Furthermore, we must underline that the overall incidence of permanent hypoparathyroidism (9.8%) in our study was higher than the ones usually reported in the literature. As already stated in the Methods section, we defined hypoparathyroidism on the basis of PTH value; probably, this assessment overestimates the incidence of hypoparathyroidism compared to the centers that use only serum calcemia as a criterion, which can be easily influenced from oral calcium supplementation.

Finally, we considered the influence of lymph node metastases on prognosis. When excluding the patients in which the N status was not assessed because no lymph node was excised (pNx), the incidence of recurrent disease was considerably higher in patients with lymph node metastases (pN+), reaching up to 20% than in patients with uninvolved lymph nodes (pN0), with an incidence of 2.8%. It is also interesting to observe that in the group in which the N status was not assessed (pNx), the incidence of recurrences was almost twice (5%) that in patients in the pN0 group, perhaps suggesting that some of these recurrences could have been avoided if a lymphectomy had been performed.

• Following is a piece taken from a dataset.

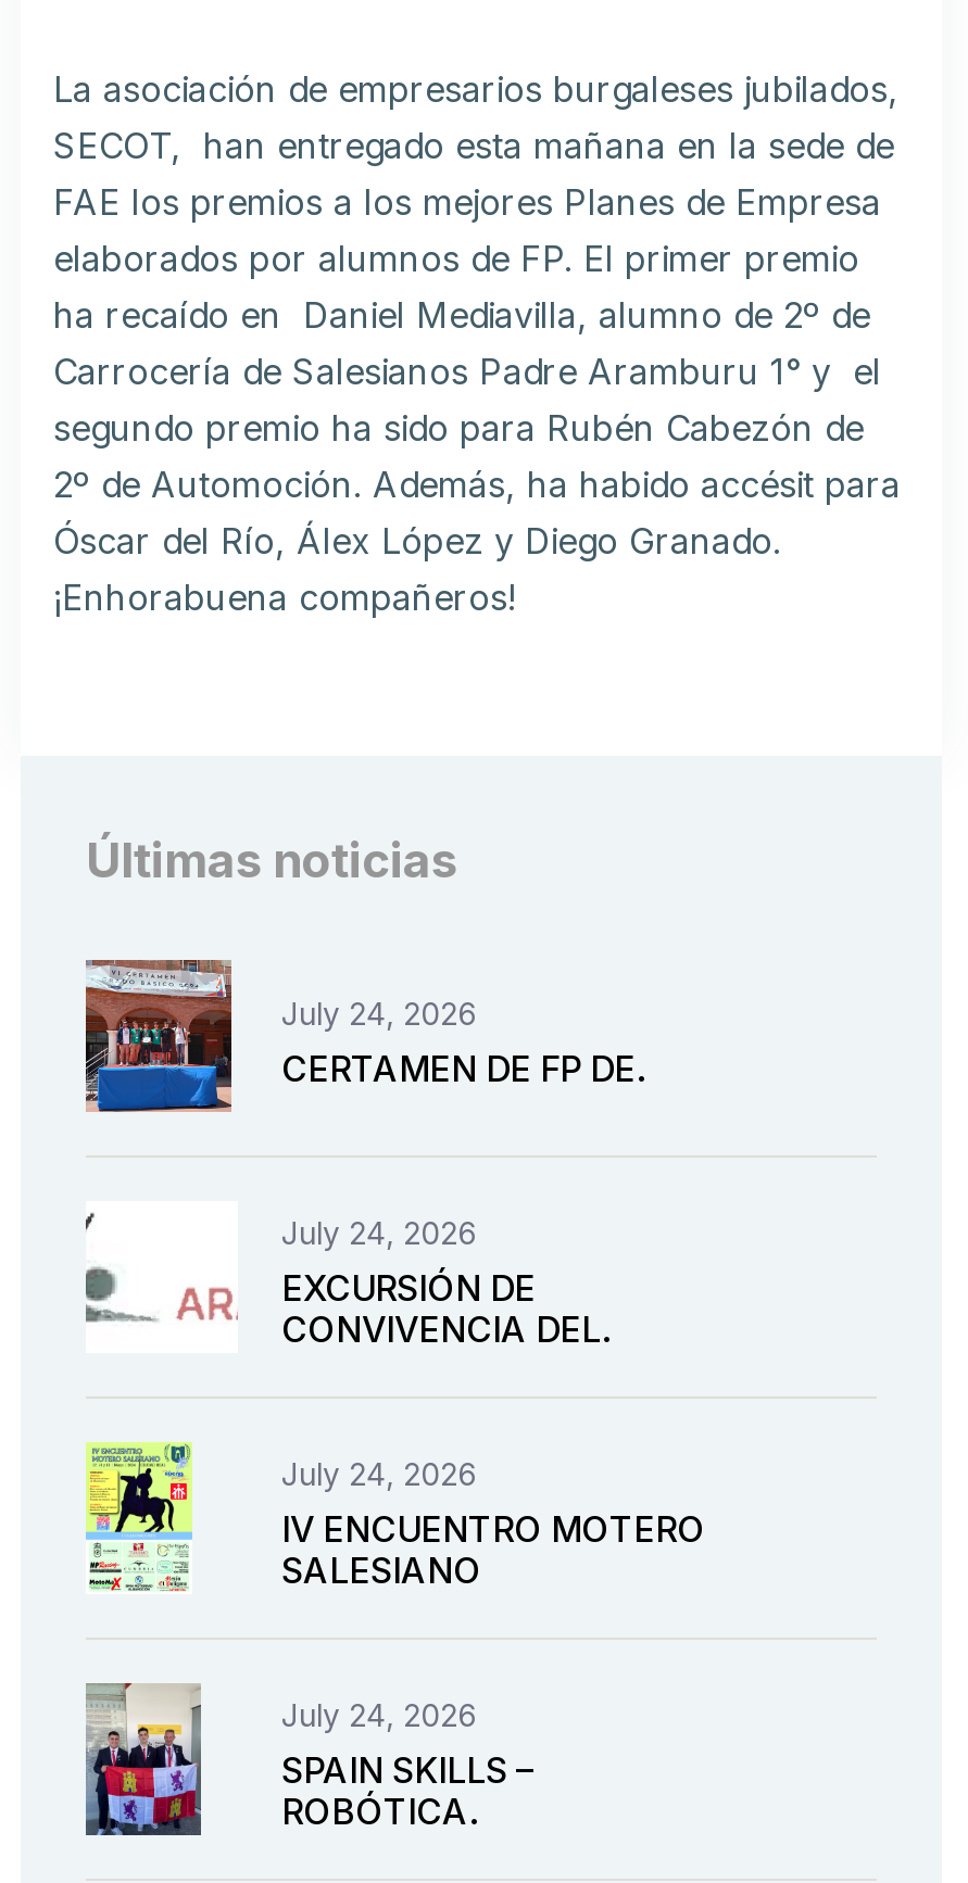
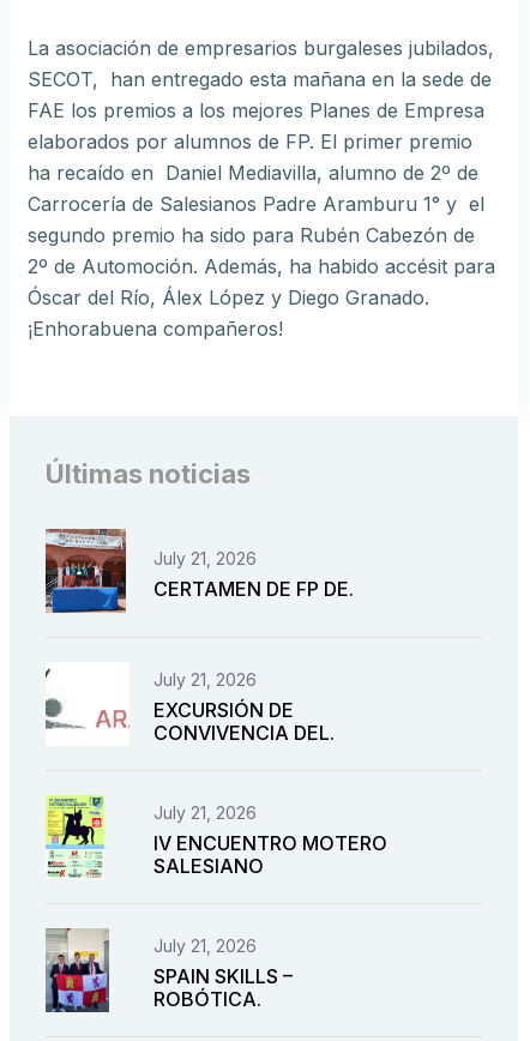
[281,994,477,1031] July 24, 2026 -> [153,547,257,568] July 21, 2026
[281,1214,477,1251] July 24, 2026 -> [153,669,257,690] July 21, 2026
[281,1455,477,1492] July 24, 2026 -> [153,802,257,823] July 21, 2026
[281,1696,477,1733] July 24, 2026 -> [153,935,257,956] July 21, 2026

As already mentioned, current guidelines are discordant regarding pCLND. In the ATA guidelines published in 2015, pCLND assumes a marginal role in the treatment of differentiated thyroid carcinoma [1]. The latest NCCN guidelines published in 2019 have eliminated, compared with the previous edition, pCLND in DTC [27]. Considering the negative impact on the prognosis and the high incidence of occult lymph node metastases, and taking into account the difficulties in establishing preoperatively and intraoperatively what tumors could have aggressive behavior, we think that indications for pCLND could be revised in order to achieve more efficacious treatment of aggressive tumors. Such considerations are in accordance with a recent meta-analysis of Zhao et al., which included over 4000 patients, reporting a poor sensitivity of US in detecting metastases of the central compartment (pooled sensitivity of 33%, range 10–57%) with an incidence of lymph node metastases of 48%, suggesting for these reasons that indications to pCLND should be extended to all patients with DTC [36].

This study has some limitations. First, this is a single center, retrospective study. The study was performed in an endemic iodine deficient region, with a high incidence of autoimmune thyroiditis; therefore, the generalization of our results to other populations should be made carefully. Finally, the real incidence of disease recurrence could be underestimated in our study, considering that the mean follow-up is 55.4 months, and that these kind of tumors are generally indolent, and recurrences can appear up to 10 years after surgery.

5. Conclusions

The selection of patients for prophylactic CLND is problematic due to the low accuracy of preoperative and intraoperative evaluation in establishing what tumors are aggressive and could benefit from aggressive surgery. Prophylactic CLND is a safe procedure, with an acceptable incidence of complications, comparable to that of patients who undergo thyroidectomy alone. Our study demonstrated that pCNLD allows for more accurate staging of the tumor and reduces the incidence of recurrent disease in patients with intermediate and high risk DTC. We think that indications for pCNLD should be revised by the main guidelines, in consideration with the latest evidence in the literature.